EXERCISE> Below are records; count how many of their lines contain the string "окна", and give only that number.

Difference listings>
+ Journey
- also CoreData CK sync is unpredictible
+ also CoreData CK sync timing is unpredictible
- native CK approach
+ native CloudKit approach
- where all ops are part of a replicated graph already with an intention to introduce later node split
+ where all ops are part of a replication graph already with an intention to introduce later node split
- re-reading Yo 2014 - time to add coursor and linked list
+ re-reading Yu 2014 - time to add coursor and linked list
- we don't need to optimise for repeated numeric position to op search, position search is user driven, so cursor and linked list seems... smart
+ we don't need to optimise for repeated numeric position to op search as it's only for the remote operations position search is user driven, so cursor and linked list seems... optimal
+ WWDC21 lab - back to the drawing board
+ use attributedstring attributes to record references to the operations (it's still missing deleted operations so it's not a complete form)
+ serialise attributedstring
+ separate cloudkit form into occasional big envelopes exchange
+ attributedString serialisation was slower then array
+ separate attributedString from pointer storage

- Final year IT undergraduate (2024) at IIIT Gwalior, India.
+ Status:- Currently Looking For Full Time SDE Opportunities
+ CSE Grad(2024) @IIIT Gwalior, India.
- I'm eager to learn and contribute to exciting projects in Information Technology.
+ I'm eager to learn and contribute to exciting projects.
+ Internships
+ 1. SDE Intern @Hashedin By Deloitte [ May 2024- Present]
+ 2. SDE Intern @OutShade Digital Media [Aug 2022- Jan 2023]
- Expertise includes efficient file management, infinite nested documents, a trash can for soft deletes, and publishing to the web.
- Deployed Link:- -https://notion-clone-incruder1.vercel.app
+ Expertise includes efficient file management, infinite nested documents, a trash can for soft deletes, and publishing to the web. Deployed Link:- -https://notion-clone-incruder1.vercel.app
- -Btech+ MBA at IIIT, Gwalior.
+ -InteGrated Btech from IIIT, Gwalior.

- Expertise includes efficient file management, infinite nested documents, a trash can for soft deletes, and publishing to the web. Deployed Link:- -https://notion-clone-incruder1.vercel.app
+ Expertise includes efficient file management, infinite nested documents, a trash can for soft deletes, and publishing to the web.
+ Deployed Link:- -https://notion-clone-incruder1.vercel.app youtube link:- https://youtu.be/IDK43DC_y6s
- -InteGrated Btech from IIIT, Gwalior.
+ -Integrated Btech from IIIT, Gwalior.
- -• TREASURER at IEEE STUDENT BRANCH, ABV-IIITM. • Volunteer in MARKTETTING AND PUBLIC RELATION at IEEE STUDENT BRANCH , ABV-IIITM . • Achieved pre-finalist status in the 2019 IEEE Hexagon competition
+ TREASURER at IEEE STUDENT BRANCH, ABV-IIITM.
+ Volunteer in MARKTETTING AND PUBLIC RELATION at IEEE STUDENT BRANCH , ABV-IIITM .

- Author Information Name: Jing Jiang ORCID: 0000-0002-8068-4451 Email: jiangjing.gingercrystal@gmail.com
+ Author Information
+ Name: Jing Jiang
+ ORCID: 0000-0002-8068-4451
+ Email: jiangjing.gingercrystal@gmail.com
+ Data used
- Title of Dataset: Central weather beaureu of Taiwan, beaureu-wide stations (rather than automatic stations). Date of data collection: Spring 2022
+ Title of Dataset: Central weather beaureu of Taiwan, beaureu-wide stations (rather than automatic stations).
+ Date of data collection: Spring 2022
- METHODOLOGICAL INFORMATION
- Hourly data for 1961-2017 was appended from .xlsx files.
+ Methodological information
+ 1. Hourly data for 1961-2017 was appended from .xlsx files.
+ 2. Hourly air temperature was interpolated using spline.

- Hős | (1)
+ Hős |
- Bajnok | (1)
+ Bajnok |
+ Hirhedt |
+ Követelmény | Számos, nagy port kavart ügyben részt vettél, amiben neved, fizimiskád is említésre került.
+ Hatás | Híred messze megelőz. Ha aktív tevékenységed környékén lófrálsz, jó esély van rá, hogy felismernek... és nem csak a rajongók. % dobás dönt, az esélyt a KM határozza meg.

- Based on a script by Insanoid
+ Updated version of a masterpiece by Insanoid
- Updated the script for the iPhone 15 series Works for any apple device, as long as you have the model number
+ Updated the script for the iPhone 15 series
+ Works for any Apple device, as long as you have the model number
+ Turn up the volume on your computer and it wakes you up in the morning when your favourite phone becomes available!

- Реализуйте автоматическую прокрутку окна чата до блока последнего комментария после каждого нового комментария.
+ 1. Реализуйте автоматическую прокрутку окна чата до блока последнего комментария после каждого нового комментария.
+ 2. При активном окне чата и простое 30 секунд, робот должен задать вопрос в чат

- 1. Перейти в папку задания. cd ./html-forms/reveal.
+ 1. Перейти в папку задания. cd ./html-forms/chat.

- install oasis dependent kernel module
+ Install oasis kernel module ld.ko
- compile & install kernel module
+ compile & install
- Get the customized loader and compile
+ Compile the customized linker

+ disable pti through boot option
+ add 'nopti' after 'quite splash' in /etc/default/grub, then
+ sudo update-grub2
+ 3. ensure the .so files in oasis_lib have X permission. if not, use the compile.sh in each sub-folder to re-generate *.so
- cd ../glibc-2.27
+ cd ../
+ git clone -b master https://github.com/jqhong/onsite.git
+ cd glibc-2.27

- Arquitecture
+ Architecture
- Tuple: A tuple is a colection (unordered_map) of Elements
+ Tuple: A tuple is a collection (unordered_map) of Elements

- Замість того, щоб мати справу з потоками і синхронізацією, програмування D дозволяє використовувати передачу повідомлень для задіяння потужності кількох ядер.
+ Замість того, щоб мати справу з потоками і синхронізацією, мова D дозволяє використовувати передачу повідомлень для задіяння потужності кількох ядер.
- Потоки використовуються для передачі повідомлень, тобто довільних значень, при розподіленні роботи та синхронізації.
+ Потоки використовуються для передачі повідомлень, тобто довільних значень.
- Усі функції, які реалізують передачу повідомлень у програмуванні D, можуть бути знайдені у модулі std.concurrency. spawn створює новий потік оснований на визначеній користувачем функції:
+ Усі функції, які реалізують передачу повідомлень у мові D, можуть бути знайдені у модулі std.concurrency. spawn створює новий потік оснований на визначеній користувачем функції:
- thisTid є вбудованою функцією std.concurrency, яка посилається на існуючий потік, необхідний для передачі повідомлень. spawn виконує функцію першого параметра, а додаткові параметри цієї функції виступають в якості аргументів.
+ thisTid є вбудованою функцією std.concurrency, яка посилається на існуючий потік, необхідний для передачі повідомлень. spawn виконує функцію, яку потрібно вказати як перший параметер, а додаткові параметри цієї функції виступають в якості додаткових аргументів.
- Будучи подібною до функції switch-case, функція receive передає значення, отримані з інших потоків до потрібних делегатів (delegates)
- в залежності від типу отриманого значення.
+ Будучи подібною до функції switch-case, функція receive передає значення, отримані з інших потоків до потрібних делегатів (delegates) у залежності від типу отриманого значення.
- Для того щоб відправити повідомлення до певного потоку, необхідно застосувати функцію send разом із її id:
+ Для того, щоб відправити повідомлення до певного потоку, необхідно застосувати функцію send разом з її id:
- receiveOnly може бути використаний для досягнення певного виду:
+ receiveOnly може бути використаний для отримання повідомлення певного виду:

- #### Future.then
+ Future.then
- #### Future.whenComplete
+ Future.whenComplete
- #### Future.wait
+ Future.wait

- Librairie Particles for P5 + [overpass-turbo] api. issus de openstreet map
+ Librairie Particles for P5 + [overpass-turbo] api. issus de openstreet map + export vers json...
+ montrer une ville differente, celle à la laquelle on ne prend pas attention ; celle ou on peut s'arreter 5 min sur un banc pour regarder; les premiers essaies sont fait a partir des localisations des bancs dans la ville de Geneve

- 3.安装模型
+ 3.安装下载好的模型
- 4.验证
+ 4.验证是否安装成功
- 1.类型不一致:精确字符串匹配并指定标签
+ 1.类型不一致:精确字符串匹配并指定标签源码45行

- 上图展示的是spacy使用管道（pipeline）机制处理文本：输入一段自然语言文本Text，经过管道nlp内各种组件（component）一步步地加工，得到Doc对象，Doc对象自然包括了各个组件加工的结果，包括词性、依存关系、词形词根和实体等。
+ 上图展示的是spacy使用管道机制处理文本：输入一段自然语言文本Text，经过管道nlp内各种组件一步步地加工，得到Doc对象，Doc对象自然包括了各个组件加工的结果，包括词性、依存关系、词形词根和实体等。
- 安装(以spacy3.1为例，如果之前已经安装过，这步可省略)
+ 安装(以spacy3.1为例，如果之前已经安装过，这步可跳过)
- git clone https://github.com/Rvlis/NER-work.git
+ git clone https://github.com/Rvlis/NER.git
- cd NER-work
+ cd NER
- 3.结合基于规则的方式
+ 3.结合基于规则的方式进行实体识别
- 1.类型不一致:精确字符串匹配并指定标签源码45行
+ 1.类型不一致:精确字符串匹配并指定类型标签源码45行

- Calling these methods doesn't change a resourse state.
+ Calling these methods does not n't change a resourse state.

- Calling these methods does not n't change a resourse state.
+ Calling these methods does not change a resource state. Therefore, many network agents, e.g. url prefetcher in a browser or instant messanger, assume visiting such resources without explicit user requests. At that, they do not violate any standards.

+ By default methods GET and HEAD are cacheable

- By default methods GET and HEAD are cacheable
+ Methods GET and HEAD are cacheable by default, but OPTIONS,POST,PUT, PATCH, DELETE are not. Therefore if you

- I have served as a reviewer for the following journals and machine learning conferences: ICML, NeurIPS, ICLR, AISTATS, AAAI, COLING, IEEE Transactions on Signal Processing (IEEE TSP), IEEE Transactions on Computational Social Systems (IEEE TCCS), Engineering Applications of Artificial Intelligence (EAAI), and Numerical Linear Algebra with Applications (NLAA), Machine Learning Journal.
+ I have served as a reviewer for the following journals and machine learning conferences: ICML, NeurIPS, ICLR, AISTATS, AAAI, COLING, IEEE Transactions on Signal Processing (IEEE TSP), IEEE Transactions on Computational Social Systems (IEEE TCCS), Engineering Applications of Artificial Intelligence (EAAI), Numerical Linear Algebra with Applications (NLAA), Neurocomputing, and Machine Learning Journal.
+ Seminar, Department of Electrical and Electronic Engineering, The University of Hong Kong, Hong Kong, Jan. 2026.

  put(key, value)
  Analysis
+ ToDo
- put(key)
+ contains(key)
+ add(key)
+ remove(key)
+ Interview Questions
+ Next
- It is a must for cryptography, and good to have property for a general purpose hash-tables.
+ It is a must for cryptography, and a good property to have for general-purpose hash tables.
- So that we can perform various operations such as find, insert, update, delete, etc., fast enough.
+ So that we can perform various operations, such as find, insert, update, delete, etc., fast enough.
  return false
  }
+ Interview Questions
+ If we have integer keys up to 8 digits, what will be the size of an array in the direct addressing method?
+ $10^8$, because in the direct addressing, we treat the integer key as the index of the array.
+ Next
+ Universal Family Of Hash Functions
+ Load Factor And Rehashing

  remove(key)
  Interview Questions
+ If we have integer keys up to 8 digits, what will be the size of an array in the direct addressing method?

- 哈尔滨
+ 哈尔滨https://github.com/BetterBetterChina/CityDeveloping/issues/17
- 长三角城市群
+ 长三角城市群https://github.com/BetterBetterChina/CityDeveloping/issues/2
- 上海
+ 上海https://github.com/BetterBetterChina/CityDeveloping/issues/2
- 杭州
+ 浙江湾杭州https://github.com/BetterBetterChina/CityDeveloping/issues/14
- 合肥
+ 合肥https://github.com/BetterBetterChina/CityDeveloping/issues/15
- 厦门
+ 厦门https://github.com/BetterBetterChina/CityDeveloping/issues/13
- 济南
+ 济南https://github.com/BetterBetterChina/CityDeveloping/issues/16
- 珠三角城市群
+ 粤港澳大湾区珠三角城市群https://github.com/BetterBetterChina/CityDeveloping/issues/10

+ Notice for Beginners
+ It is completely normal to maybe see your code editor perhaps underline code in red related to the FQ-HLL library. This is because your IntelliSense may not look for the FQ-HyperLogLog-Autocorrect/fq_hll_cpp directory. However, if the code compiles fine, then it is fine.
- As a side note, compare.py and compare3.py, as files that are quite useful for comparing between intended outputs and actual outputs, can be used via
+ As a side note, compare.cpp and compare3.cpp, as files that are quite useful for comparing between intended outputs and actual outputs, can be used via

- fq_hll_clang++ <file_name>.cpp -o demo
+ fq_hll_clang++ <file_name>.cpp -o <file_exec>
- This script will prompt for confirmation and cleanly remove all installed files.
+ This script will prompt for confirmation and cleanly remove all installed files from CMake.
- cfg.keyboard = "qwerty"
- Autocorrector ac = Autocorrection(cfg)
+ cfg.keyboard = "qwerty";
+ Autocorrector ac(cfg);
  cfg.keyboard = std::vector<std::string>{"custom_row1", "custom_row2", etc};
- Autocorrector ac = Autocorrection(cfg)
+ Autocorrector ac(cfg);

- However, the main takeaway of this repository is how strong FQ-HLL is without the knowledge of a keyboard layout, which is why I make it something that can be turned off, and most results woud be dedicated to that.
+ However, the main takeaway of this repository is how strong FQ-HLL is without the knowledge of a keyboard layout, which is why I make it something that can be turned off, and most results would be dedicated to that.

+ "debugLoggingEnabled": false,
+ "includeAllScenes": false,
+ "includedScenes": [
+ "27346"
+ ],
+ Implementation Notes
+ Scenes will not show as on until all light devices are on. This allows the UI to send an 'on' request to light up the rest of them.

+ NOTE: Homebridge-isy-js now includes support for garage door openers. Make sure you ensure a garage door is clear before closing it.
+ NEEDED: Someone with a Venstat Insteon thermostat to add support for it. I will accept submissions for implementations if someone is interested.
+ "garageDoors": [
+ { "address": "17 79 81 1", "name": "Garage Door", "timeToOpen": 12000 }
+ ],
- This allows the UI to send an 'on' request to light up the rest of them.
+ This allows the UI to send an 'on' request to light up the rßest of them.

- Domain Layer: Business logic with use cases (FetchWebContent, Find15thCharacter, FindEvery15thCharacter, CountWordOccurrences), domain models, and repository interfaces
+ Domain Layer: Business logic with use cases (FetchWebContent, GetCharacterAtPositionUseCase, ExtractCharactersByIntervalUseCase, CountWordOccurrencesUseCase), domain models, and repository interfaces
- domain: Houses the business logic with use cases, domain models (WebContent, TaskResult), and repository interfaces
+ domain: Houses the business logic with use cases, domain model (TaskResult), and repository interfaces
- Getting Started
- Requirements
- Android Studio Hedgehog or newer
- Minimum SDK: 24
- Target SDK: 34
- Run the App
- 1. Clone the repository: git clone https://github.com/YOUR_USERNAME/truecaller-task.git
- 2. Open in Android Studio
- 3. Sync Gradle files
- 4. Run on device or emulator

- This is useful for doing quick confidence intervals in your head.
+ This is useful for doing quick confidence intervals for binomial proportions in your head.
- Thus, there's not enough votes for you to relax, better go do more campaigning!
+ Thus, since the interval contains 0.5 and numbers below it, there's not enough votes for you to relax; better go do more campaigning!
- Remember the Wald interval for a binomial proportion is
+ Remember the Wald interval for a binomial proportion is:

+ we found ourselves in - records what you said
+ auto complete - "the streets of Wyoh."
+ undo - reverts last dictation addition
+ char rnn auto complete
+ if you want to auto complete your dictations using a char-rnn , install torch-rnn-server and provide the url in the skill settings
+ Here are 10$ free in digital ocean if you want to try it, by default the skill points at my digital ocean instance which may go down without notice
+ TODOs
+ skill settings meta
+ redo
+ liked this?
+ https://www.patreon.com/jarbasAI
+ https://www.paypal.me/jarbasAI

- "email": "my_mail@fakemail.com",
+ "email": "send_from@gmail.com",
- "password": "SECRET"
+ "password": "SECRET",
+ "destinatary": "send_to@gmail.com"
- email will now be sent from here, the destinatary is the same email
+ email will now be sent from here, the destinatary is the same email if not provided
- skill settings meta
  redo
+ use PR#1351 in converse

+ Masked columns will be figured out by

RESPONSE AREA> 2